> [TO DO]
Please print the entries exactly, omitting each image.

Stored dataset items
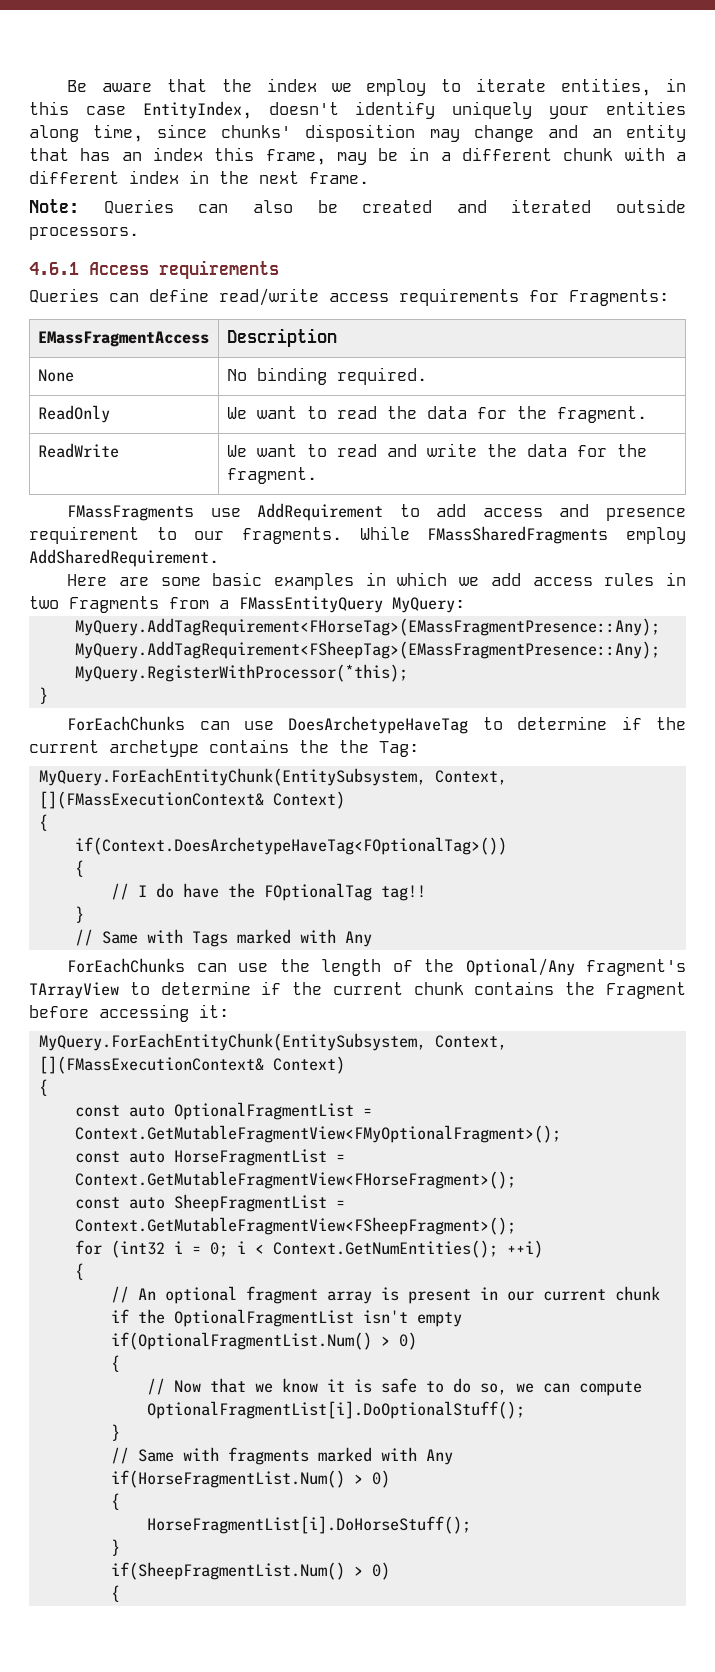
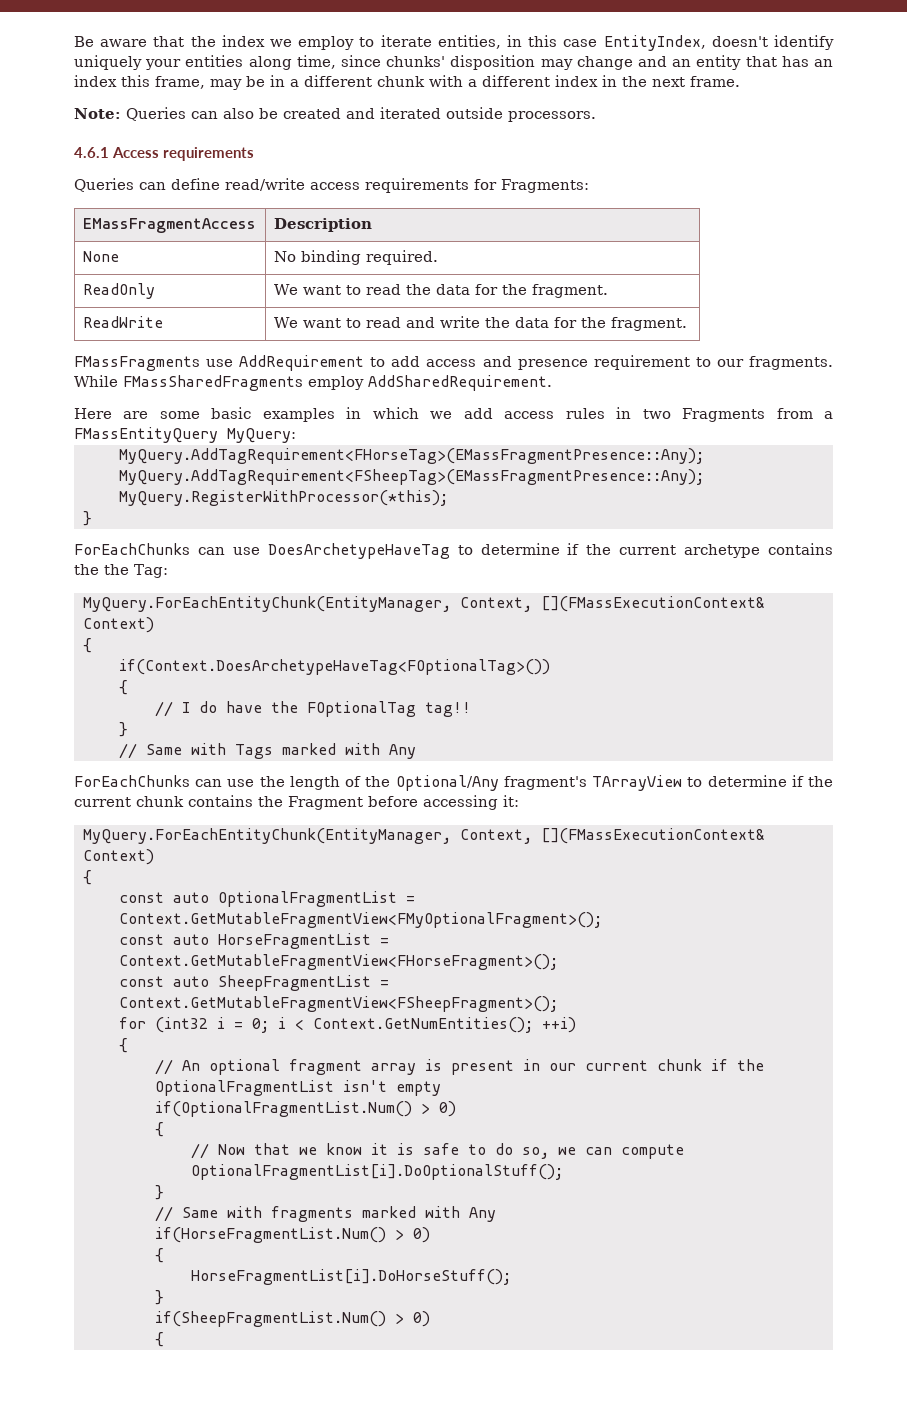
[38,768,426,786] MyQuery.ForEachEntityChunk(EntitySubsystem, -> [83,596,451,612] MyQuery.ForEachEntityChunk(EntityManager,
[38,1033,426,1051] MyQuery.ForEachEntityChunk(EntitySubsystem, -> [83,828,451,844] MyQuery.ForEachEntityChunk(EntityManager,

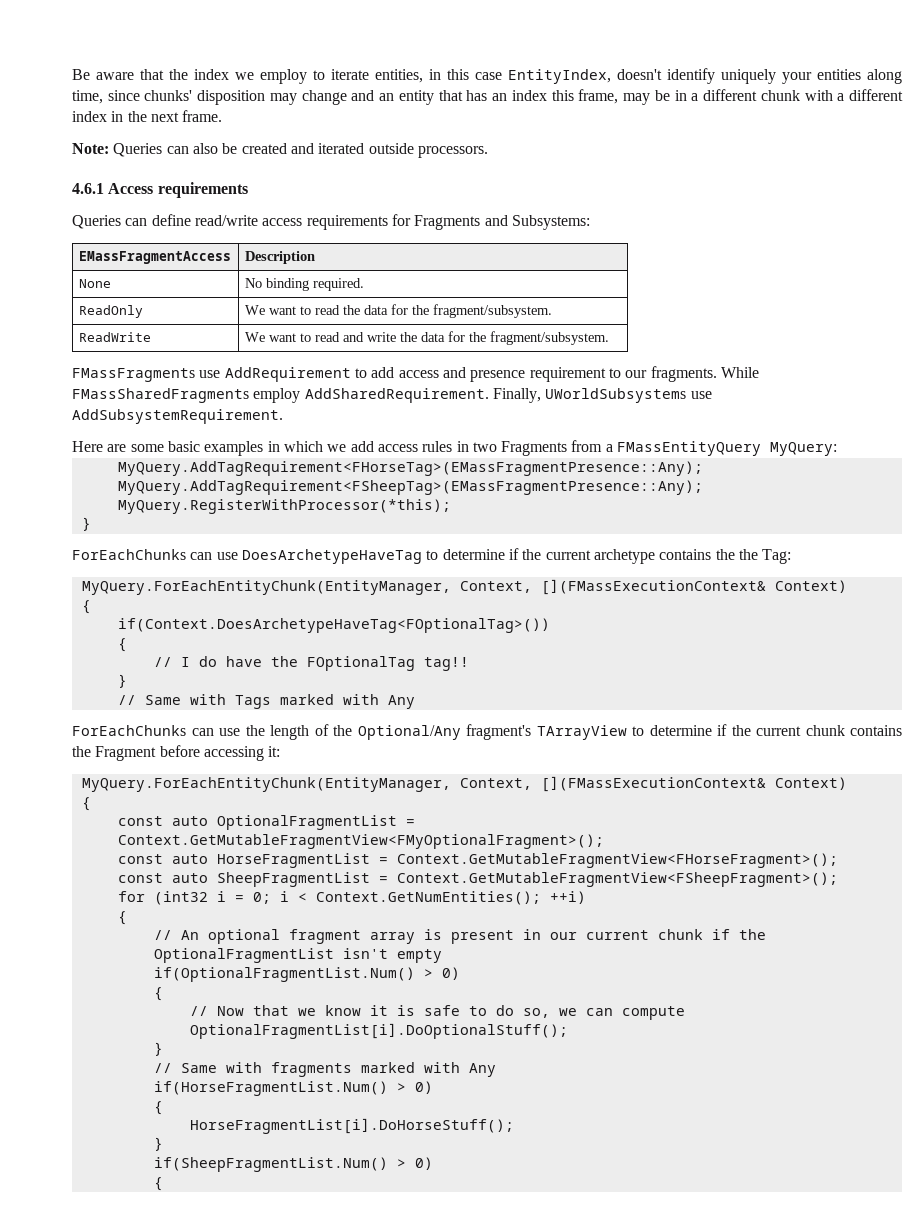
[501,179,589,193] Fragments: -> [414,215,590,230] Fragments and Subsystems:
[531,284,608,298] fragment. -> [432,304,552,318] fragment/subsystem.
[610,317,687,331] fragment. -> [489,331,609,345] fragment/subsystem.
(552, 383) none -> [492,388,712,403] [72,409,283,424] Finally, UWorldSubsystems use AddSubsystemRequirement.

> [THE COMPLETED TASK]
[38,768,426,786] MyQuery.ForEachEntityChunk(EntitySubsystem, -> [83,596,451,612] MyQuery.ForEachEntityChunk(EntityManager,
[38,1033,426,1051] MyQuery.ForEachEntityChunk(EntitySubsystem, -> [83,828,451,844] MyQuery.ForEachEntityChunk(EntityManager,

[501,179,589,193] Fragments: -> [414,215,590,230] Fragments and Subsystems:
[531,284,608,298] fragment. -> [432,304,552,318] fragment/subsystem.
[610,317,687,331] fragment. -> [489,331,609,345] fragment/subsystem.
(552, 383) none -> [492,388,712,403] [72,409,283,424] Finally, UWorldSubsystems use AddSubsystemRequirement.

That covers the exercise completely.